* Task inputs:

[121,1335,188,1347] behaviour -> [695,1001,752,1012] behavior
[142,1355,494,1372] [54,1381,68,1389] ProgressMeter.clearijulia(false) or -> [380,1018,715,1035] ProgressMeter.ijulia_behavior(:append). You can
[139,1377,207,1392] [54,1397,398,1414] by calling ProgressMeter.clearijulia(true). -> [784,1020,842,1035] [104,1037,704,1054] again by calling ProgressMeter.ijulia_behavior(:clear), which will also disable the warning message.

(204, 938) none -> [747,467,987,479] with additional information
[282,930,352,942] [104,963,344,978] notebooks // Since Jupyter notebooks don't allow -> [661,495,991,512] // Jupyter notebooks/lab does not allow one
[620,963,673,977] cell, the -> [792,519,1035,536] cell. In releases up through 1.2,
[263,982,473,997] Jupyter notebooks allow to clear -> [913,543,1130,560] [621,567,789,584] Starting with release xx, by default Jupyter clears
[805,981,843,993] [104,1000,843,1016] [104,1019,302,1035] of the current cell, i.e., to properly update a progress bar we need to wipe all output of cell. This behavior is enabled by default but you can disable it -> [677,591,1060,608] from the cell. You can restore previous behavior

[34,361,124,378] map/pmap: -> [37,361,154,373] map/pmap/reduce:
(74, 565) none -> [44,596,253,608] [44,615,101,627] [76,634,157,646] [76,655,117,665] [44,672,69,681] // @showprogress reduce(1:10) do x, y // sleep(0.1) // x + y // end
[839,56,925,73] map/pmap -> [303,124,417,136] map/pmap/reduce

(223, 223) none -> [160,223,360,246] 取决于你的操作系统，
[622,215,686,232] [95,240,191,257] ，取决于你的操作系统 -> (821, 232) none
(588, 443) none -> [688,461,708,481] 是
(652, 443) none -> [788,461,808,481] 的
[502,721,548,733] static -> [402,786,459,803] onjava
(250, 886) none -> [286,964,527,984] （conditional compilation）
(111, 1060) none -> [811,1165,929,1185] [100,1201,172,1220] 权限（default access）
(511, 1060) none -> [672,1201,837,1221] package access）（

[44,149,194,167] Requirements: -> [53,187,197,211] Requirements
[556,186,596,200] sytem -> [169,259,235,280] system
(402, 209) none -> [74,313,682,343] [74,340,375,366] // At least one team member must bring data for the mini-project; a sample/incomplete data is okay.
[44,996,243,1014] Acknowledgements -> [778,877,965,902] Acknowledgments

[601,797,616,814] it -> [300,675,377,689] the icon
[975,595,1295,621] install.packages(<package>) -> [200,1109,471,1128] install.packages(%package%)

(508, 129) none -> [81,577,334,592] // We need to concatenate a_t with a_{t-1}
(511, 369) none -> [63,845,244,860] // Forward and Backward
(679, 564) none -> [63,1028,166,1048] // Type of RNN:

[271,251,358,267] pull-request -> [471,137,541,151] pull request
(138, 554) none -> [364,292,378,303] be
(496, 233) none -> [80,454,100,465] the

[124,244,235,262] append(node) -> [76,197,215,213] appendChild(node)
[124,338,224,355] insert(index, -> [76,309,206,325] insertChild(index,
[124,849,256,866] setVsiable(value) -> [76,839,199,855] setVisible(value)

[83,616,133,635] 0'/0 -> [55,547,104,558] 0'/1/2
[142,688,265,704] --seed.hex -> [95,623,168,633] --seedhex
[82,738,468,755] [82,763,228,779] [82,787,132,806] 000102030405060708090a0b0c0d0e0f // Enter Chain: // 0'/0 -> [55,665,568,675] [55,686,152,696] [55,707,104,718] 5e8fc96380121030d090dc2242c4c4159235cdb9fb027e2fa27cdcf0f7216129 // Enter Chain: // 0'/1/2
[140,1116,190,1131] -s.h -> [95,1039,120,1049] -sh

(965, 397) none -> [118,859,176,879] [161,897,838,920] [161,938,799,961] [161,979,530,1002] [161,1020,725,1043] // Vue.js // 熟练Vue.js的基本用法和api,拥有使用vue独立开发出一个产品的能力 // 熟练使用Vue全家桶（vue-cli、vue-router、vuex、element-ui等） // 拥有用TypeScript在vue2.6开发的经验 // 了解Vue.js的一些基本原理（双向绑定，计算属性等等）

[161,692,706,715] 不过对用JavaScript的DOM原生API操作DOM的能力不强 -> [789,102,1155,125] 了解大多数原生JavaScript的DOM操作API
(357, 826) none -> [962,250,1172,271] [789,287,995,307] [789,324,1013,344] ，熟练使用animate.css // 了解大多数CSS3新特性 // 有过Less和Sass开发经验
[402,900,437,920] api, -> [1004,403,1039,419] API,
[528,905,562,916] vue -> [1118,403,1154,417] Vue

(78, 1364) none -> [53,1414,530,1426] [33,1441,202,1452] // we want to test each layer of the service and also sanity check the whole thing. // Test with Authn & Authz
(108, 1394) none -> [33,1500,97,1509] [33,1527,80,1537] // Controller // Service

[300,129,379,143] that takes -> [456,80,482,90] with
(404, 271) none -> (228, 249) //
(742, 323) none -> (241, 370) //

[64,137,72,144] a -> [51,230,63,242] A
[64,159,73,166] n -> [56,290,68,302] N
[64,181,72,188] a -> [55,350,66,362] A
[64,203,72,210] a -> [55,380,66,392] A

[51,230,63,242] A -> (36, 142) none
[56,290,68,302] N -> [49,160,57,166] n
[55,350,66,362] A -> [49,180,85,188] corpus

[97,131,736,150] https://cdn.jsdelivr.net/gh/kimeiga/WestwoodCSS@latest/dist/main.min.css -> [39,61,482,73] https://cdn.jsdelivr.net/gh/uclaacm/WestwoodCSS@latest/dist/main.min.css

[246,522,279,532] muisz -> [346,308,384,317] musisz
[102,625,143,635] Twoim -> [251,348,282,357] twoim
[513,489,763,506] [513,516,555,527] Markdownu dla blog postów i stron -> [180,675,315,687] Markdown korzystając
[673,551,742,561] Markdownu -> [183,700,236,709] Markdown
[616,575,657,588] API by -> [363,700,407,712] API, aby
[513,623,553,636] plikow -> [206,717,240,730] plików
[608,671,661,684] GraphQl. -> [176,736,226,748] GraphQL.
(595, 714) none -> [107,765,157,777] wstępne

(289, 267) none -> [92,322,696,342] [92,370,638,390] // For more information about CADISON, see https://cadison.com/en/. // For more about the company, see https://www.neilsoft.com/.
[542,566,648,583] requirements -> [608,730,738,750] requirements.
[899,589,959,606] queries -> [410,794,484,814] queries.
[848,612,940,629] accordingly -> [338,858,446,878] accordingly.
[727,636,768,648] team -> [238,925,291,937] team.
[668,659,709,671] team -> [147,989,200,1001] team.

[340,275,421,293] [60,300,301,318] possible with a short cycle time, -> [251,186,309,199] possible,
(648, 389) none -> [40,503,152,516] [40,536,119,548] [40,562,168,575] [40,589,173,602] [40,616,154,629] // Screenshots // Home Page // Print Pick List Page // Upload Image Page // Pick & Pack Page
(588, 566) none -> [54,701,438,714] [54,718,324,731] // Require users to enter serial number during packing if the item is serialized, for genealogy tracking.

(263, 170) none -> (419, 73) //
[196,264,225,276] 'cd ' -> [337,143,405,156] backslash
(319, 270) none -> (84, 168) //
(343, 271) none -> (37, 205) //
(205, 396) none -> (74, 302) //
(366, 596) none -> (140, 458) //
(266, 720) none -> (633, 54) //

* Directions for this task:
Going through the material above, reproduce every line exactly.

* Your solution:
[121,1335,188,1347] behaviour -> [695,1001,752,1012] behavior
[142,1355,494,1372] [54,1381,68,1389] ProgressMeter.clearijulia(false) or -> [380,1018,715,1035] ProgressMeter.ijulia_behavior(:append). You can
[139,1377,207,1392] [54,1397,398,1414] by calling ProgressMeter.clearijulia(true). -> [784,1020,842,1035] [104,1037,704,1054] again by calling ProgressMeter.ijulia_behavior(:clear), which will also disable the warning message.

(204, 938) none -> [747,467,987,479] with additional information
[282,930,352,942] [104,963,344,978] notebooks // Since Jupyter notebooks don't allow -> [661,495,991,512] // Jupyter notebooks/lab does not allow one
[620,963,673,977] cell, the -> [792,519,1035,536] cell. In releases up through 1.2,
[263,982,473,997] Jupyter notebooks allow to clear -> [913,543,1130,560] [621,567,789,584] Starting with release xx, by default Jupyter clears
[805,981,843,993] [104,1000,843,1016] [104,1019,302,1035] of the current cell, i.e., to properly update a progress bar we need to wipe all output of cell. This behavior is enabled by default but you can disable it -> [677,591,1060,608] from the cell. You can restore previous behavior

[34,361,124,378] map/pmap: -> [37,361,154,373] map/pmap/reduce:
(74, 565) none -> [44,596,253,608] [44,615,101,627] [76,634,157,646] [76,655,117,665] [44,672,69,681] // @showprogress reduce(1:10) do x, y // sleep(0.1) // x + y // end
[839,56,925,73] map/pmap -> [303,124,417,136] map/pmap/reduce

(223, 223) none -> [160,223,360,246] 取决于你的操作系统，
[622,215,686,232] [95,240,191,257] ，取决于你的操作系统 -> (821, 232) none
(588, 443) none -> [688,461,708,481] 是
(652, 443) none -> [788,461,808,481] 的
[502,721,548,733] static -> [402,786,459,803] onjava
(250, 886) none -> [286,964,527,984] （conditional compilation）
(111, 1060) none -> [811,1165,929,1185] [100,1201,172,1220] 权限（default access）
(511, 1060) none -> [672,1201,837,1221] package access）（

[44,149,194,167] Requirements: -> [53,187,197,211] Requirements
[556,186,596,200] sytem -> [169,259,235,280] system
(402, 209) none -> [74,313,682,343] [74,340,375,366] // At least one team member must bring data for the mini-project; a sample/incomplete data is okay.
[44,996,243,1014] Acknowledgements -> [778,877,965,902] Acknowledgments

[601,797,616,814] it -> [300,675,377,689] the icon
[975,595,1295,621] install.packages(<package>) -> [200,1109,471,1128] install.packages(%package%)

(508, 129) none -> [81,577,334,592] // We need to concatenate a_t with a_{t-1}
(511, 369) none -> [63,845,244,860] // Forward and Backward
(679, 564) none -> [63,1028,166,1048] // Type of RNN:

[271,251,358,267] pull-request -> [471,137,541,151] pull request
(138, 554) none -> [364,292,378,303] be
(496, 233) none -> [80,454,100,465] the

[124,244,235,262] append(node) -> [76,197,215,213] appendChild(node)
[124,338,224,355] insert(index, -> [76,309,206,325] insertChild(index,
[124,849,256,866] setVsiable(value) -> [76,839,199,855] setVisible(value)

[83,616,133,635] 0'/0 -> [55,547,104,558] 0'/1/2
[142,688,265,704] --seed.hex -> [95,623,168,633] --seedhex
[82,738,468,755] [82,763,228,779] [82,787,132,806] 000102030405060708090a0b0c0d0e0f // Enter Chain: // 0'/0 -> [55,665,568,675] [55,686,152,696] [55,707,104,718] 5e8fc96380121030d090dc2242c4c4159235cdb9fb027e2fa27cdcf0f7216129 // Enter Chain: // 0'/1/2
[140,1116,190,1131] -s.h -> [95,1039,120,1049] -sh

(965, 397) none -> [118,859,176,879] [161,897,838,920] [161,938,799,961] [161,979,530,1002] [161,1020,725,1043] // Vue.js // 熟练Vue.js的基本用法和api,拥有使用vue独立开发出一个产品的能力 // 熟练使用Vue全家桶（vue-cli、vue-router、vuex、element-ui等） // 拥有用TypeScript在vue2.6开发的经验 // 了解Vue.js的一些基本原理（双向绑定，计算属性等等）

[161,692,706,715] 不过对用JavaScript的DOM原生API操作DOM的能力不强 -> [789,102,1155,125] 了解大多数原生JavaScript的DOM操作API
(357, 826) none -> [962,250,1172,271] [789,287,995,307] [789,324,1013,344] ，熟练使用animate.css // 了解大多数CSS3新特性 // 有过Less和Sass开发经验
[402,900,437,920] api, -> [1004,403,1039,419] API,
[528,905,562,916] vue -> [1118,403,1154,417] Vue

(78, 1364) none -> [53,1414,530,1426] [33,1441,202,1452] // we want to test each layer of the service and also sanity check the whole thing. // Test with Authn & Authz
(108, 1394) none -> [33,1500,97,1509] [33,1527,80,1537] // Controller // Service

[300,129,379,143] that takes -> [456,80,482,90] with
(404, 271) none -> (228, 249) //
(742, 323) none -> (241, 370) //

[64,137,72,144] a -> [51,230,63,242] A
[64,159,73,166] n -> [56,290,68,302] N
[64,181,72,188] a -> [55,350,66,362] A
[64,203,72,210] a -> [55,380,66,392] A

[51,230,63,242] A -> (36, 142) none
[56,290,68,302] N -> [49,160,57,166] n
[55,350,66,362] A -> [49,180,85,188] corpus

[97,131,736,150] https://cdn.jsdelivr.net/gh/kimeiga/WestwoodCSS@latest/dist/main.min.css -> [39,61,482,73] https://cdn.jsdelivr.net/gh/uclaacm/WestwoodCSS@latest/dist/main.min.css

[246,522,279,532] muisz -> [346,308,384,317] musisz
[102,625,143,635] Twoim -> [251,348,282,357] twoim
[513,489,763,506] [513,516,555,527] Markdownu dla blog postów i stron -> [180,675,315,687] Markdown korzystając
[673,551,742,561] Markdownu -> [183,700,236,709] Markdown
[616,575,657,588] API by -> [363,700,407,712] API, aby
[513,623,553,636] plikow -> [206,717,240,730] plików
[608,671,661,684] GraphQl. -> [176,736,226,748] GraphQL.
(595, 714) none -> [107,765,157,777] wstępne

(289, 267) none -> [92,322,696,342] [92,370,638,390] // For more information about CADISON, see https://cadison.com/en/. // For more about the company, see https://www.neilsoft.com/.
[542,566,648,583] requirements -> [608,730,738,750] requirements.
[899,589,959,606] queries -> [410,794,484,814] queries.
[848,612,940,629] accordingly -> [338,858,446,878] accordingly.
[727,636,768,648] team -> [238,925,291,937] team.
[668,659,709,671] team -> [147,989,200,1001] team.

[340,275,421,293] [60,300,301,318] possible with a short cycle time, -> [251,186,309,199] possible,
(648, 389) none -> [40,503,152,516] [40,536,119,548] [40,562,168,575] [40,589,173,602] [40,616,154,629] // Screenshots // Home Page // Print Pick List Page // Upload Image Page // Pick & Pack Page
(588, 566) none -> [54,701,438,714] [54,718,324,731] // Require users to enter serial number during packing if the item is serialized, for genealogy tracking.

(263, 170) none -> (419, 73) //
[196,264,225,276] 'cd ' -> [337,143,405,156] backslash
(319, 270) none -> (84, 168) //
(343, 271) none -> (37, 205) //
(205, 396) none -> (74, 302) //
(366, 596) none -> (140, 458) //
(266, 720) none -> (633, 54) //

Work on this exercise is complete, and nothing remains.